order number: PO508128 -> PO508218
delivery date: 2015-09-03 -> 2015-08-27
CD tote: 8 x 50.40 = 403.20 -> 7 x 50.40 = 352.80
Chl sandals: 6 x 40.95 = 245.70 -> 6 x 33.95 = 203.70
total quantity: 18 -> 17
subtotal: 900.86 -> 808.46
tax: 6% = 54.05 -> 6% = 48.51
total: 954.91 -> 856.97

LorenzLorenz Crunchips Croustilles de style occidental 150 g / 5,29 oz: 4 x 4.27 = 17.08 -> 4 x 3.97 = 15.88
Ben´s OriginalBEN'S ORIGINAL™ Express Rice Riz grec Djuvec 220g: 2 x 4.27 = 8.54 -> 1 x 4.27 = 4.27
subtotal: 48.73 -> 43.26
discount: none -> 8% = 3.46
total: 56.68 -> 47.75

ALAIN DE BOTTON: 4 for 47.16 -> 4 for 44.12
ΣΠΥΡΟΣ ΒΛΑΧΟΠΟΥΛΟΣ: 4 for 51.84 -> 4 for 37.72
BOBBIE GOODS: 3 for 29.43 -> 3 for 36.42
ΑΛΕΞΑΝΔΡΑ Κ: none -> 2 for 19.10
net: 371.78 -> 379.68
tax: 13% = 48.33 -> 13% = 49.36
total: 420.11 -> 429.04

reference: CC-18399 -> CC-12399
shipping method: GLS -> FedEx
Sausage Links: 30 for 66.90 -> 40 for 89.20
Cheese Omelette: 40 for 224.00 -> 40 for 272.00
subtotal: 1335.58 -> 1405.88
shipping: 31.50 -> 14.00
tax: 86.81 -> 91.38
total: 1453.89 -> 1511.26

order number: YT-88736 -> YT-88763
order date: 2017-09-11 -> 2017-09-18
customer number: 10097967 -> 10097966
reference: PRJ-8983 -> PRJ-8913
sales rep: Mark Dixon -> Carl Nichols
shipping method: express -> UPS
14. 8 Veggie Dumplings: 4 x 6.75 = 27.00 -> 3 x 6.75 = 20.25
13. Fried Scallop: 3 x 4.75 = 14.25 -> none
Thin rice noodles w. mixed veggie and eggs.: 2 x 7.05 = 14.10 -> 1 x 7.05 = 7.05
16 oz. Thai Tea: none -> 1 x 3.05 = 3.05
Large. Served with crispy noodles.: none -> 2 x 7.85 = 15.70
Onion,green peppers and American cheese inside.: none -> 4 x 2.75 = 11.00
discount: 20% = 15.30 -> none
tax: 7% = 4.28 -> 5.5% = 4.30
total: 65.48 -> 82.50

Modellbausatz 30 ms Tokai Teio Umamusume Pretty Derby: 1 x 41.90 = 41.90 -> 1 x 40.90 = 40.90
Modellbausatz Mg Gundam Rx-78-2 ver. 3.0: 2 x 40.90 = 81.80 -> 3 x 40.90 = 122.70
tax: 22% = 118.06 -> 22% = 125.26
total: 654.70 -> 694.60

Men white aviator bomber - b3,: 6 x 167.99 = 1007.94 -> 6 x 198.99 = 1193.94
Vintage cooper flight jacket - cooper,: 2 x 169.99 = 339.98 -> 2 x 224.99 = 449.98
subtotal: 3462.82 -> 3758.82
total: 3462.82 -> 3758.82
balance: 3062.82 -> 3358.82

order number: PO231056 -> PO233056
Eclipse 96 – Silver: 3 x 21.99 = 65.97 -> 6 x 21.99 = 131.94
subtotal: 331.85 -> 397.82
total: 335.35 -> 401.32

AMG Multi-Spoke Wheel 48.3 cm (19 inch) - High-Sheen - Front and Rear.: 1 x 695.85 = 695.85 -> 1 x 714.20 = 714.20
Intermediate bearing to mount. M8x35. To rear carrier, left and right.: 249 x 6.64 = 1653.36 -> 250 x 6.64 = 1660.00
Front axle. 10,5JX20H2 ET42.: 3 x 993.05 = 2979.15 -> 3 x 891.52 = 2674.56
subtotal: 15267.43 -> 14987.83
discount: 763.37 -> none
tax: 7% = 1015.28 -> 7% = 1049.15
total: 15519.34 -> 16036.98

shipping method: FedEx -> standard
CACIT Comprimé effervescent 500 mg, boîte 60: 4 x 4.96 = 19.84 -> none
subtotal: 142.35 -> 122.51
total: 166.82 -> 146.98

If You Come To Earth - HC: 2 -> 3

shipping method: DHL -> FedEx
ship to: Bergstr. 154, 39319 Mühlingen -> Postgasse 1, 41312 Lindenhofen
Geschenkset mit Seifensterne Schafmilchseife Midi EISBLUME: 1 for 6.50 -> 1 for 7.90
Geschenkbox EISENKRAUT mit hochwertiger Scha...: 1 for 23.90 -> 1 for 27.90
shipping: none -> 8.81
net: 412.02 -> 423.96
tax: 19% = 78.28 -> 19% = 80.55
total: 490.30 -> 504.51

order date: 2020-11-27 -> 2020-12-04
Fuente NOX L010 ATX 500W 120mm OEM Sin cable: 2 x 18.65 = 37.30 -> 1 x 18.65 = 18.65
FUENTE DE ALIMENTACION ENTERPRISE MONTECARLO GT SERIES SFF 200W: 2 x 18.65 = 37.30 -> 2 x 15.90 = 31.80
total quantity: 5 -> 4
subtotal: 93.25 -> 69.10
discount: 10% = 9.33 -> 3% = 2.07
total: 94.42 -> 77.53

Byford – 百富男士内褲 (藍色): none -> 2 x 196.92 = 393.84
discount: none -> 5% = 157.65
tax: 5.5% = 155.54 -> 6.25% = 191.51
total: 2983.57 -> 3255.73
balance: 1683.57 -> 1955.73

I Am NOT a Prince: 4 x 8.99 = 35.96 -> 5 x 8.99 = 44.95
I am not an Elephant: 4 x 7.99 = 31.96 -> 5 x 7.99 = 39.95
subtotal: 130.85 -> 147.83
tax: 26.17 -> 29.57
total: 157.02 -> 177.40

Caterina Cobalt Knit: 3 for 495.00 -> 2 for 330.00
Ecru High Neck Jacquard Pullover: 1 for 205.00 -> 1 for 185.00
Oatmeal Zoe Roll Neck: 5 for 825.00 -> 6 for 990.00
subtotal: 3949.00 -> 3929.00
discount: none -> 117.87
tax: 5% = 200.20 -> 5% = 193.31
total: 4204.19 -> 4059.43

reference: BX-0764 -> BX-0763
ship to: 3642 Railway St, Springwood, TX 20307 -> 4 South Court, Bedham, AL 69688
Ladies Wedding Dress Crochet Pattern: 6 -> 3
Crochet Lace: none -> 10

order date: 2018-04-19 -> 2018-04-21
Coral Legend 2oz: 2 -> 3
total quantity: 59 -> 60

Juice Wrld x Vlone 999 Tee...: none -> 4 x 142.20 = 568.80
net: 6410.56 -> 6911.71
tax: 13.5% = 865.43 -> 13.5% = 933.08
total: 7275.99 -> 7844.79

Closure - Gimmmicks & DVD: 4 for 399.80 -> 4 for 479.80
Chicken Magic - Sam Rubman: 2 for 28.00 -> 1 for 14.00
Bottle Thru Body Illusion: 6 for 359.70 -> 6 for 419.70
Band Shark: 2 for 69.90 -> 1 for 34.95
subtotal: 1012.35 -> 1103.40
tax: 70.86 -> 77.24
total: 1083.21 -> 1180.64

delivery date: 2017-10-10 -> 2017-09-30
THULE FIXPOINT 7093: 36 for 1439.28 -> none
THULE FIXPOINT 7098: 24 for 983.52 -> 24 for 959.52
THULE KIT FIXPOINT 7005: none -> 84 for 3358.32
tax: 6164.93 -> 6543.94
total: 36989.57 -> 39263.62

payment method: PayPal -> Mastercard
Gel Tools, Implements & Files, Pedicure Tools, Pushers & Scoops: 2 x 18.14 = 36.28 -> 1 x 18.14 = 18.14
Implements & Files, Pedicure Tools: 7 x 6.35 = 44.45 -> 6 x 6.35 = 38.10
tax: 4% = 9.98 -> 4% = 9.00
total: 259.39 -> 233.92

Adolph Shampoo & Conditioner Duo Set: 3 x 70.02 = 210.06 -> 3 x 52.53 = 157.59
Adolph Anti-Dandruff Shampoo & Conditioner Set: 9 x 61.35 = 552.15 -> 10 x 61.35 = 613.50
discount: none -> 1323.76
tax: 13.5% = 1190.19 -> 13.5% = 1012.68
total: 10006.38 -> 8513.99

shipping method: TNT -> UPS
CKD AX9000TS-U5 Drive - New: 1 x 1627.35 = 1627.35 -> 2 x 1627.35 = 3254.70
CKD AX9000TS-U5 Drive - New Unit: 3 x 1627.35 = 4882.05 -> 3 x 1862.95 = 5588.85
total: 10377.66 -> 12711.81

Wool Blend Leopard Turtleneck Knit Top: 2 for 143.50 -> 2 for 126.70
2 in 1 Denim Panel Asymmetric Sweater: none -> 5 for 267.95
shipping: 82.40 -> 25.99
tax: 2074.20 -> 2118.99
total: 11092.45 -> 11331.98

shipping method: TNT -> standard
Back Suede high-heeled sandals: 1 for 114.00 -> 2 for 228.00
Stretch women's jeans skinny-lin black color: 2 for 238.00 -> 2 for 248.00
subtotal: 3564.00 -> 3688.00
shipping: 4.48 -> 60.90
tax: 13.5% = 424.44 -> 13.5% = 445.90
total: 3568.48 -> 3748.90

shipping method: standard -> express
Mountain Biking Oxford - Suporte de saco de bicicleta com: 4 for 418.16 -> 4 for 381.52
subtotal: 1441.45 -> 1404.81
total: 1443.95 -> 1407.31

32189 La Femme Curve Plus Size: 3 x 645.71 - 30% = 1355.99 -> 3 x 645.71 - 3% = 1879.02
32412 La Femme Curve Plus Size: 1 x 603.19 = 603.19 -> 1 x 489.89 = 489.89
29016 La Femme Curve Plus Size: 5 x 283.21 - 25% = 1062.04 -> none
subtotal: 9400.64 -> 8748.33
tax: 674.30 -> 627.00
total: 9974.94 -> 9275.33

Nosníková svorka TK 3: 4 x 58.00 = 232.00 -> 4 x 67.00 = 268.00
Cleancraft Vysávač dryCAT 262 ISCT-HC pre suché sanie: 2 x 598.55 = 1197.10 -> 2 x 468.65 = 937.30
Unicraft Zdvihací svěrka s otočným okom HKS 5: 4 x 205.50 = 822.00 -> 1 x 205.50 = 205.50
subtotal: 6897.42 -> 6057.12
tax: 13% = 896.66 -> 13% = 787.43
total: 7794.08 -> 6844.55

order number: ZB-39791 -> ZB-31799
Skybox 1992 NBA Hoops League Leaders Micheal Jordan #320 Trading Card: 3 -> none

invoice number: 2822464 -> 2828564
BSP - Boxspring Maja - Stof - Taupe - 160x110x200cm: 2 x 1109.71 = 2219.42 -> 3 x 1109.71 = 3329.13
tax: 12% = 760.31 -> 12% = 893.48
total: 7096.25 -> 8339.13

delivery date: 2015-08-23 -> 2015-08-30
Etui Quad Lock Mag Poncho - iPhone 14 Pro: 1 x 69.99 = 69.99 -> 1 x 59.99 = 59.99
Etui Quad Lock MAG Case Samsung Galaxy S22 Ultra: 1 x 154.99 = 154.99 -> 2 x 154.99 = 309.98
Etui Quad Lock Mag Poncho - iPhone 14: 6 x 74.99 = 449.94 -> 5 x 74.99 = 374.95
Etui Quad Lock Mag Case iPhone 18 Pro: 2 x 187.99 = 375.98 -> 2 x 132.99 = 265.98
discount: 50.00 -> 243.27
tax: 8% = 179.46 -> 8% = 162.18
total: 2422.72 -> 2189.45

================

TASK DIRECTIONS: Only the lines above starting at the line that holds "total: 654.70 -> 694.60" and ending at the line that holds "order number: PO231056 -> PO233056" are to be repeated, exactly and in full.

RESULT OF THIS EXERCISE:
total: 654.70 -> 694.60

Men white aviator bomber - b3,: 6 x 167.99 = 1007.94 -> 6 x 198.99 = 1193.94
Vintage cooper flight jacket - cooper,: 2 x 169.99 = 339.98 -> 2 x 224.99 = 449.98
subtotal: 3462.82 -> 3758.82
total: 3462.82 -> 3758.82
balance: 3062.82 -> 3358.82

order number: PO231056 -> PO233056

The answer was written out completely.